2. std::list (I beleive) is allocating its elements 1 at a time
3. both std::vector and std::list are using std::allocator by default to get their actual memory
4. The program is not leaking; valgrind has declared that no leaks are possible.

What I'm confused by:
1. Both std::vector and std::list are using std::allocator. Even if std::vector is doing batch re-allocations, wouldn't std::allocator be handing out memory in almost the same arrangement to std::list and std::vector? This program is single threaded after all.
2. Where can I learn about the behavior of Linux's memory allocation. I have heard statements about Linux keeping RAM assigned to a process even after it frees it, but I don't know if that behavior is guaranteed. Why does using std::vector impact that behavior so much?
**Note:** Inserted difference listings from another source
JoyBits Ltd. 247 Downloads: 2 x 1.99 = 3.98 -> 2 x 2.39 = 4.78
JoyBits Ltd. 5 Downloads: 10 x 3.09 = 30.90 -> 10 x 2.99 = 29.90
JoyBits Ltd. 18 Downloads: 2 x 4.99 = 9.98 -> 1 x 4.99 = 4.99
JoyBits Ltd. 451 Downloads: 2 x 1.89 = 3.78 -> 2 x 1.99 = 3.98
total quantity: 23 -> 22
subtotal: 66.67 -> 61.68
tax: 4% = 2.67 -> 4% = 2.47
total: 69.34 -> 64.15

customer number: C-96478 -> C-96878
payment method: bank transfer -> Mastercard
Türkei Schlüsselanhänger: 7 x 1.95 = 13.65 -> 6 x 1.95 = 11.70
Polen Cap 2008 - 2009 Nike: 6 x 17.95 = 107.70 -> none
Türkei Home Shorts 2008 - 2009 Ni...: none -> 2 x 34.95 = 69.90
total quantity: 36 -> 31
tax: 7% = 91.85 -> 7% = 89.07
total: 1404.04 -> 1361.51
Many thanks for reading this; I know this is a pretty fuzzy problem. The 'answer' I'm looking for here is if this behavior is 'defined' and where I can find its documentation.

#include <string.h>
#include <unistd.h>
#include <iostream>
#include <vector>
#include <list>
#include <iostream>
#include <memory>

class Foo{
public:
    Foo()
    {
        data = new char[999];
        memset(data, 'x', 999);
    }

    ~Foo()
    {
        delete[] data;
    }

private:
    char* data;

};

int main(int argc, char** argv)
{
    for(int x=0; x<10; ++x)
    {
        sleep(1);
        //std::auto_ptr<std::list<Foo*> > foos(new std::list<Foo*>);
        std::auto_ptr<std::vector<Foo*> > foos(new std::vector<Foo*>);
        for(int i=0; i<2000000; ++i)
        {
            foos->push_back(new Foo());
        }
        std::cout << "Sleeping before de-alloc\n";
        sleep(5);
        while(false == foos->empty())
        {
            delete foos->back();
            foos->pop_back();
        }
    }
    std::cout << "Sleeping after final de-alloc\n";
    sleep(5);
}
like image 533
user1940267 Avatar asked Dec 31 '12 21:12

user1940267


3 Answers

The freeing of memory is done on a "chunk" basis. It's quite possible that when you use list, the memory gets fragmented into little tiny bits.
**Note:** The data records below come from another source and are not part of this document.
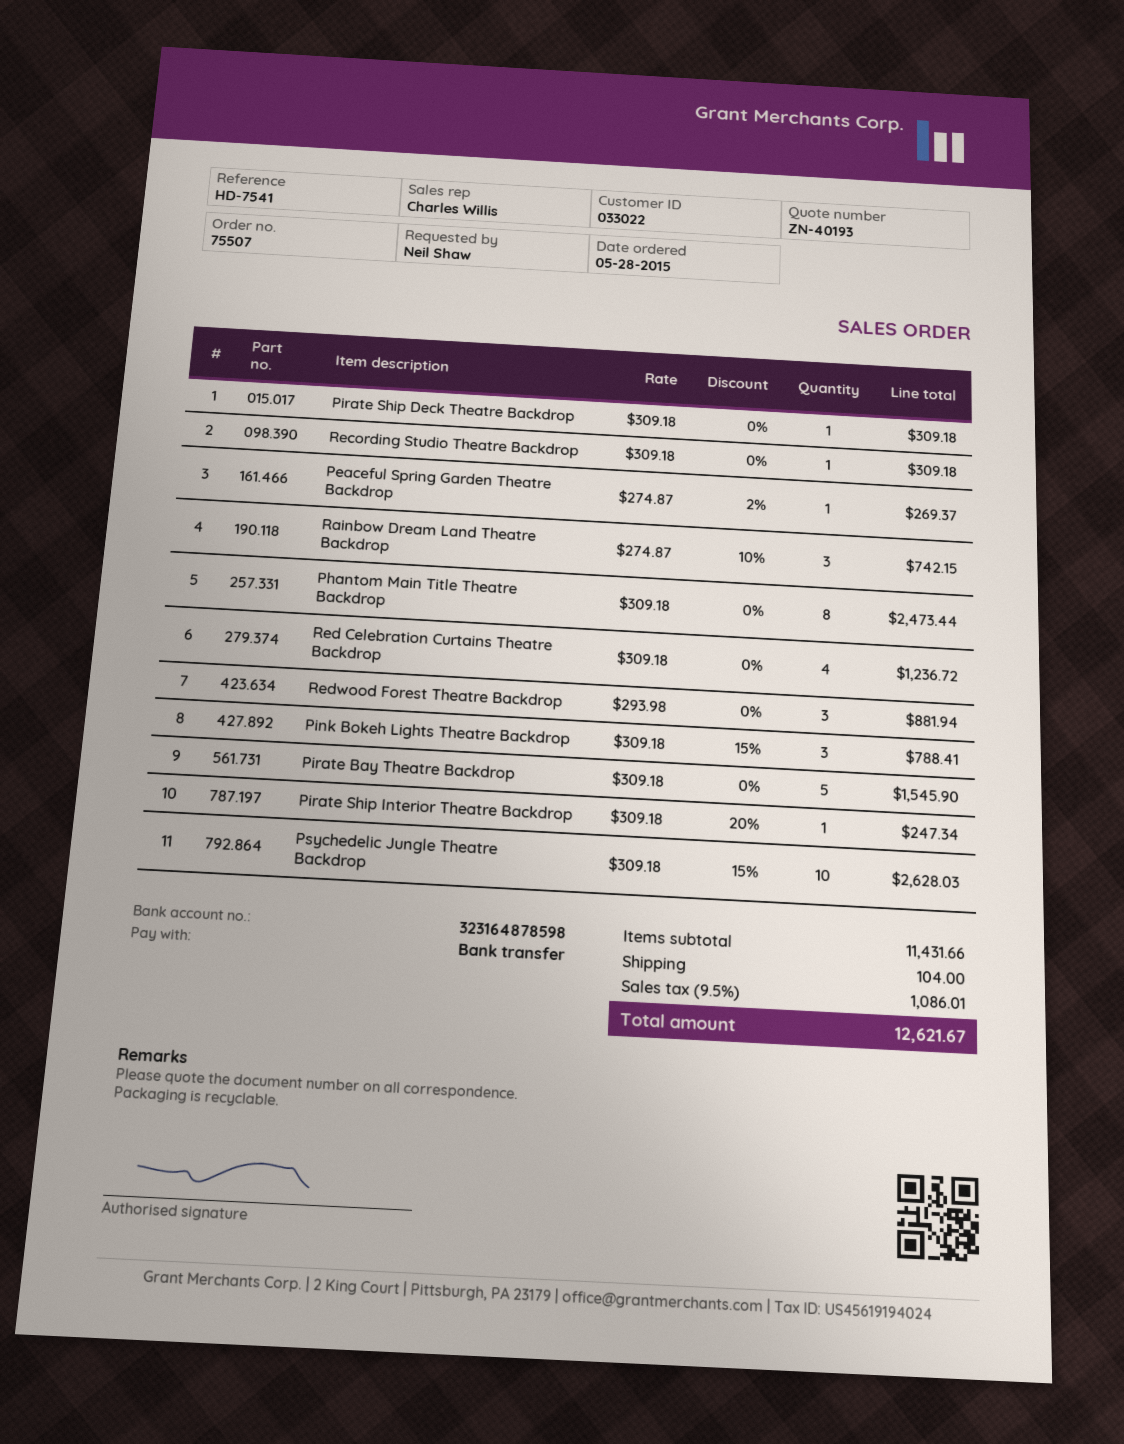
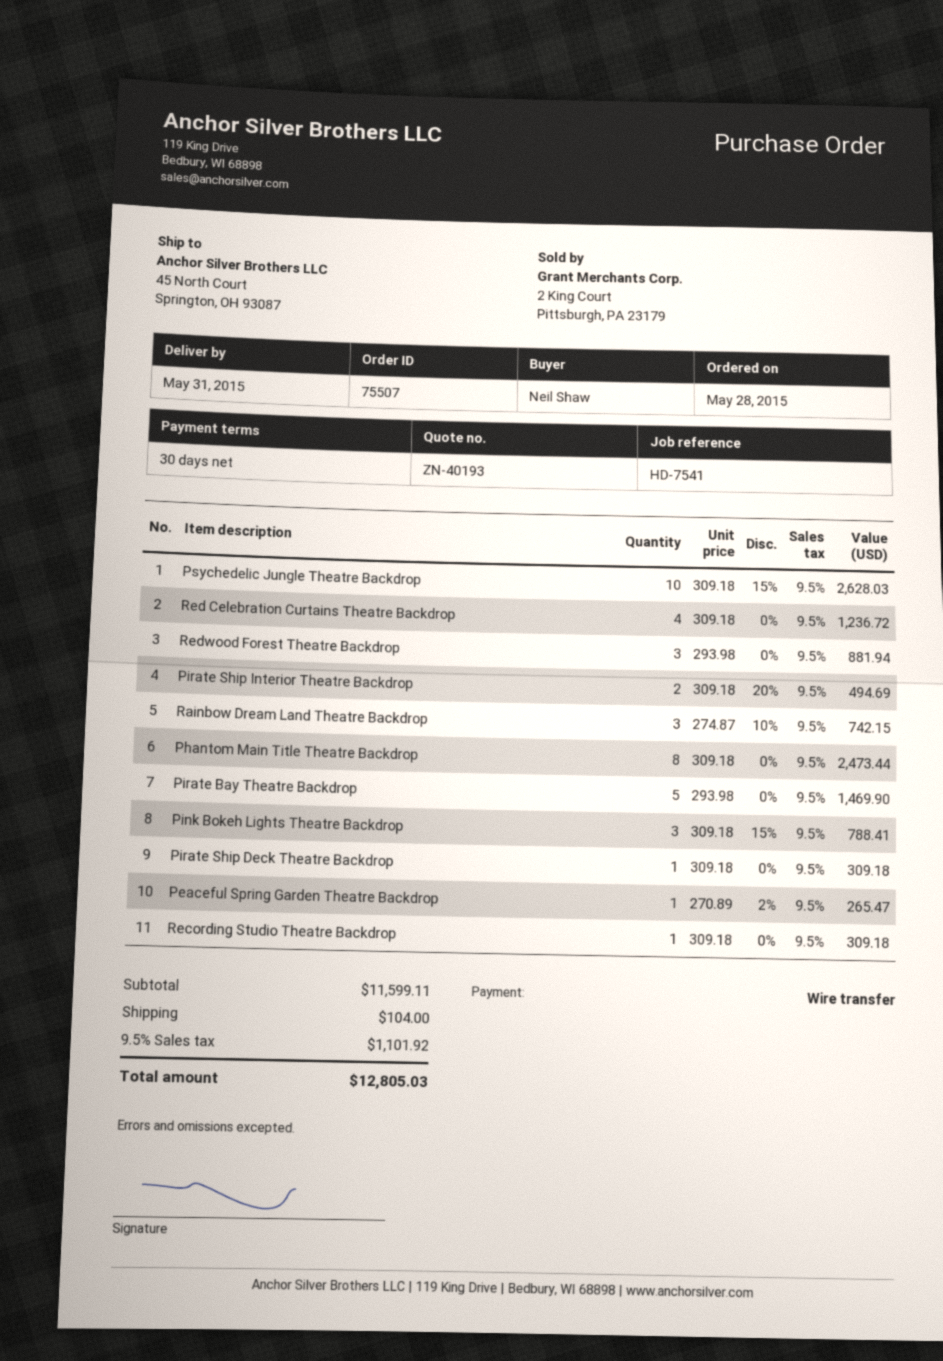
Peaceful Spring Garden Theatre Backdrop: 1 x 274.87 - 2% = 269.37 -> 1 x 270.89 - 2% = 265.47
Pirate Bay Theatre Backdrop: 5 x 309.18 = 1545.90 -> 5 x 293.98 = 1469.90
Pirate Ship Interior Theatre Backdrop: 1 x 309.18 - 20% = 247.34 -> 2 x 309.18 - 20% = 494.69
subtotal: 11431.66 -> 11599.11
tax: 9.5% = 1086.01 -> 9.5% = 1101.92
total: 12621.67 -> 12805.03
When you allocate using a vector, all elements are stored in one big chunk, so it's easy for the memory freeing code to say "Golly, i've got a very large free region here, I'm going to release it back to the OS". It's also entirely possible that when growing the vector, the memory allocator goes into "large chunk mode", which uses a different allocation method than "small chunk mode" - say for example you allocate more than 1MB, the memory allocation code may see that as a good time to start using a different strategy, and just ask the OS for a "perfect fit" piece of memory. This large block is very easy to release back to he OS when it's being freed.

On the ohter hand if you are adding to a list, you are constantly asking for little bits, so the allocator uses a different strategy of asking for large block and then giving out small portions. It's both difficult and time-consuming to ensure that ALL blocks within a chunk have been freed, so the allocator may well "not bother" - because chances are that there are some regions in there "still in use", and then it can't be freed at all anyways.

I would also add that using "top" as a memory measure isn't a particularly accurate method, and is very unreliable, as it very much depends on what the OS and the runtime library does. Memory belonging to a process may not be "resident", but the process still hasn't freed it - it's just not "present in actual memory" (out in the swap partition instead!)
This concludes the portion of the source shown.